→ **What the exercise asks**
Within the entries below, find the portion that opens with the line containing "- Cost: $1076" and closes with the line containing "folder structure (base/text/elements/components)". Retype that portion exactly and only.

Structured diff data
####################

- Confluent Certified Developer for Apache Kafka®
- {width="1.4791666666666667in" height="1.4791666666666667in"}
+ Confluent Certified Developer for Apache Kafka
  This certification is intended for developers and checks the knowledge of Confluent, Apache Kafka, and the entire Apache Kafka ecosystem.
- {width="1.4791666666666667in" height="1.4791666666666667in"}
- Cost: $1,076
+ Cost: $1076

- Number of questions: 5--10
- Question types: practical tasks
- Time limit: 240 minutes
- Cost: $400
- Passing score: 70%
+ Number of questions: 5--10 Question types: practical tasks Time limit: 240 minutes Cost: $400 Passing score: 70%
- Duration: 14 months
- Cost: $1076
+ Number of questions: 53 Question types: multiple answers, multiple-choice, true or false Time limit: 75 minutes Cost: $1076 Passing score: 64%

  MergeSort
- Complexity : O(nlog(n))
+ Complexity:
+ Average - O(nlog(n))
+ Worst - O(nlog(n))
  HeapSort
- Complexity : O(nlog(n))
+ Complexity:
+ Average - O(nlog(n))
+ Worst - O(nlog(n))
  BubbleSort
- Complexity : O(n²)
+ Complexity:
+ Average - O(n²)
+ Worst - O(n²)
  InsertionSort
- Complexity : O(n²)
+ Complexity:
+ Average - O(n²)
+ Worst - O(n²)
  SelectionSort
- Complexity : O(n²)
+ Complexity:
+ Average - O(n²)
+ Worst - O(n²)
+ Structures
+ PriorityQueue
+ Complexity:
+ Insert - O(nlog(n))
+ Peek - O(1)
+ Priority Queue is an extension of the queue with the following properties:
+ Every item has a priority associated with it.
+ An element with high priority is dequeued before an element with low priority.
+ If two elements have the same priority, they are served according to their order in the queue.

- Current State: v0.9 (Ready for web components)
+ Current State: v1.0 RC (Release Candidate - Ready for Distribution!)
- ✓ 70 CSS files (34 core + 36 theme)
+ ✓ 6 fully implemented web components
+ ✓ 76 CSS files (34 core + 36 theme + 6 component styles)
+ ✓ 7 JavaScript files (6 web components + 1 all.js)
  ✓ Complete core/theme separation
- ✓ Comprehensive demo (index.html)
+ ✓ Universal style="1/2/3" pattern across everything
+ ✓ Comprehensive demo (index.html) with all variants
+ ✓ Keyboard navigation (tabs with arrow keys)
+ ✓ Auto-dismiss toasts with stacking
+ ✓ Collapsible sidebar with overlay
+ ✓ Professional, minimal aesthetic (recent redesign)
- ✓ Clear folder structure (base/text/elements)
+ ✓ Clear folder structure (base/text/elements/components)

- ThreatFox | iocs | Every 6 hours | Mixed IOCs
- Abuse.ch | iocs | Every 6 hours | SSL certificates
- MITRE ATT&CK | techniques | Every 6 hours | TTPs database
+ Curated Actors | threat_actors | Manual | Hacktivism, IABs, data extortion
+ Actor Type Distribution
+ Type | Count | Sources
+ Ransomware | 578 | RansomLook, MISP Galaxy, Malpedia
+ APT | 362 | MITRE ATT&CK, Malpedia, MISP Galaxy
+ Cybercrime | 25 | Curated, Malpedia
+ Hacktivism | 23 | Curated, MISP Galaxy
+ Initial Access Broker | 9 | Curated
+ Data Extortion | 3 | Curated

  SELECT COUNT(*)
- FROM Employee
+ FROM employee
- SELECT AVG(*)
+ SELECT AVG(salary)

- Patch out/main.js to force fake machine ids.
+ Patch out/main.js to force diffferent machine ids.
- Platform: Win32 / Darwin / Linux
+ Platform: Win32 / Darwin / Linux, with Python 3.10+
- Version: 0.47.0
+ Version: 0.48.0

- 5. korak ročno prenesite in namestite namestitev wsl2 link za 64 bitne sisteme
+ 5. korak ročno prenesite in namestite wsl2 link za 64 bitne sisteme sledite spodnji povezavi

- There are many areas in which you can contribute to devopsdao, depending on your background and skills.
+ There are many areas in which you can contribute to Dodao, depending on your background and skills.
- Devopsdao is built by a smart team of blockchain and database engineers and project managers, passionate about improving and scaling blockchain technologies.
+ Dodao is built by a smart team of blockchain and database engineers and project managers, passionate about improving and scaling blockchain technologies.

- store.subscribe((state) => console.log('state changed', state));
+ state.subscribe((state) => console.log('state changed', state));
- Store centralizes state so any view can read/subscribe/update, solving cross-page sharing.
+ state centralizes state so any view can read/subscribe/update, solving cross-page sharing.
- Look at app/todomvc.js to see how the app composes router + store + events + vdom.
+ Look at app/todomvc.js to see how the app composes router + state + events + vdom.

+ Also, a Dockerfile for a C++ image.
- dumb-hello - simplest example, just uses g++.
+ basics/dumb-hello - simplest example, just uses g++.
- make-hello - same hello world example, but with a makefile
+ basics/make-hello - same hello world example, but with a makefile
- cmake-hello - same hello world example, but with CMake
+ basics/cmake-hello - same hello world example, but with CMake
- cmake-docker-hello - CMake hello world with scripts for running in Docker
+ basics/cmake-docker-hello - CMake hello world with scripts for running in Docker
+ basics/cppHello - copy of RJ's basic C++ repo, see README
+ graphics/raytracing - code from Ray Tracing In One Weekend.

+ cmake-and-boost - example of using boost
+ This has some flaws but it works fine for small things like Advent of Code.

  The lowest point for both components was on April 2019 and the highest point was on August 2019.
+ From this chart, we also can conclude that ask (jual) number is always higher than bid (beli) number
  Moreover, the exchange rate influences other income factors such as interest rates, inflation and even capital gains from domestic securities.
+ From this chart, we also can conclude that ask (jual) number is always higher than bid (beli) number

####################

→ **Answer to this exercise**
- Cost: $1076
+ Number of questions: 53 Question types: multiple answers, multiple-choice, true or false Time limit: 75 minutes Cost: $1076 Passing score: 64%

  MergeSort
- Complexity : O(nlog(n))
+ Complexity:
+ Average - O(nlog(n))
+ Worst - O(nlog(n))
  HeapSort
- Complexity : O(nlog(n))
+ Complexity:
+ Average - O(nlog(n))
+ Worst - O(nlog(n))
  BubbleSort
- Complexity : O(n²)
+ Complexity:
+ Average - O(n²)
+ Worst - O(n²)
  InsertionSort
- Complexity : O(n²)
+ Complexity:
+ Average - O(n²)
+ Worst - O(n²)
  SelectionSort
- Complexity : O(n²)
+ Complexity:
+ Average - O(n²)
+ Worst - O(n²)
+ Structures
+ PriorityQueue
+ Complexity:
+ Insert - O(nlog(n))
+ Peek - O(1)
+ Priority Queue is an extension of the queue with the following properties:
+ Every item has a priority associated with it.
+ An element with high priority is dequeued before an element with low priority.
+ If two elements have the same priority, they are served according to their order in the queue.

- Current State: v0.9 (Ready for web components)
+ Current State: v1.0 RC (Release Candidate - Ready for Distribution!)
- ✓ 70 CSS files (34 core + 36 theme)
+ ✓ 6 fully implemented web components
+ ✓ 76 CSS files (34 core + 36 theme + 6 component styles)
+ ✓ 7 JavaScript files (6 web components + 1 all.js)
  ✓ Complete core/theme separation
- ✓ Comprehensive demo (index.html)
+ ✓ Universal style="1/2/3" pattern across everything
+ ✓ Comprehensive demo (index.html) with all variants
+ ✓ Keyboard navigation (tabs with arrow keys)
+ ✓ Auto-dismiss toasts with stacking
+ ✓ Collapsible sidebar with overlay
+ ✓ Professional, minimal aesthetic (recent redesign)
- ✓ Clear folder structure (base/text/elements)
+ ✓ Clear folder structure (base/text/elements/components)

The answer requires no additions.